TASK REQUIREMENTS |
Nothing should be left out: output all of the entries exactly.

*** RECORDS FOR THIS EXERCISE ***

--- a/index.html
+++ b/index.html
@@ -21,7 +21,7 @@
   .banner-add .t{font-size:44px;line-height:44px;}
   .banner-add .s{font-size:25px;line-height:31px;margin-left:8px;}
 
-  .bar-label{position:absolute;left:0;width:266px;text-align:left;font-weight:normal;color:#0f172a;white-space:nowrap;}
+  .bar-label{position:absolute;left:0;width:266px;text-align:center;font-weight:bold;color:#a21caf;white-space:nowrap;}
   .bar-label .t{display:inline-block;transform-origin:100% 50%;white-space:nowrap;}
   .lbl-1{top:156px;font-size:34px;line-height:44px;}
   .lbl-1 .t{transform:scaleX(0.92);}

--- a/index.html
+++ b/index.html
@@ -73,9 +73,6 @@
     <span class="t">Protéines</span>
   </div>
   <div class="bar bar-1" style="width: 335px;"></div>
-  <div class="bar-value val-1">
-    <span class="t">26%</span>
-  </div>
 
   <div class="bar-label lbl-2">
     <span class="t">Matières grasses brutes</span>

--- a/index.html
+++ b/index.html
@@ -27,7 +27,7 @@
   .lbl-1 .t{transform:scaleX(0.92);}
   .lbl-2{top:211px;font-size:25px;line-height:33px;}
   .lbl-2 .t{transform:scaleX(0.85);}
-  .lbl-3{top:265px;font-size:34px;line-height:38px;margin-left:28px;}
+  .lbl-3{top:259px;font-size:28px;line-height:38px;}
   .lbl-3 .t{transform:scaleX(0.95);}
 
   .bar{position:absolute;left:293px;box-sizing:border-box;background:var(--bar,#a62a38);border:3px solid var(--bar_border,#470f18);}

*** End of RECORDS FOR THIS EXERCISE ***

WRITTEN SOLUTION |
--- a/index.html
+++ b/index.html
@@ -21,7 +21,7 @@
   .banner-add .t{font-size:44px;line-height:44px;}
   .banner-add .s{font-size:25px;line-height:31px;margin-left:8px;}
 
-  .bar-label{position:absolute;left:0;width:266px;text-align:left;font-weight:normal;color:#0f172a;white-space:nowrap;}
+  .bar-label{position:absolute;left:0;width:266px;text-align:center;font-weight:bold;color:#a21caf;white-space:nowrap;}
   .bar-label .t{display:inline-block;transform-origin:100% 50%;white-space:nowrap;}
   .lbl-1{top:156px;font-size:34px;line-height:44px;}
   .lbl-1 .t{transform:scaleX(0.92);}

--- a/index.html
+++ b/index.html
@@ -73,9 +73,6 @@
     <span class="t">Protéines</span>
   </div>
   <div class="bar bar-1" style="width: 335px;"></div>
-  <div class="bar-value val-1">
-    <span class="t">26%</span>
-  </div>
 
   <div class="bar-label lbl-2">
     <span class="t">Matières grasses brutes</span>

--- a/index.html
+++ b/index.html
@@ -27,7 +27,7 @@
   .lbl-1 .t{transform:scaleX(0.92);}
   .lbl-2{top:211px;font-size:25px;line-height:33px;}
   .lbl-2 .t{transform:scaleX(0.85);}
-  .lbl-3{top:265px;font-size:34px;line-height:38px;margin-left:28px;}
+  .lbl-3{top:259px;font-size:28px;line-height:38px;}
   .lbl-3 .t{transform:scaleX(0.95);}
 
   .bar{position:absolute;left:293px;box-sizing:border-box;background:var(--bar,#a62a38);border:3px solid var(--bar_border,#470f18);}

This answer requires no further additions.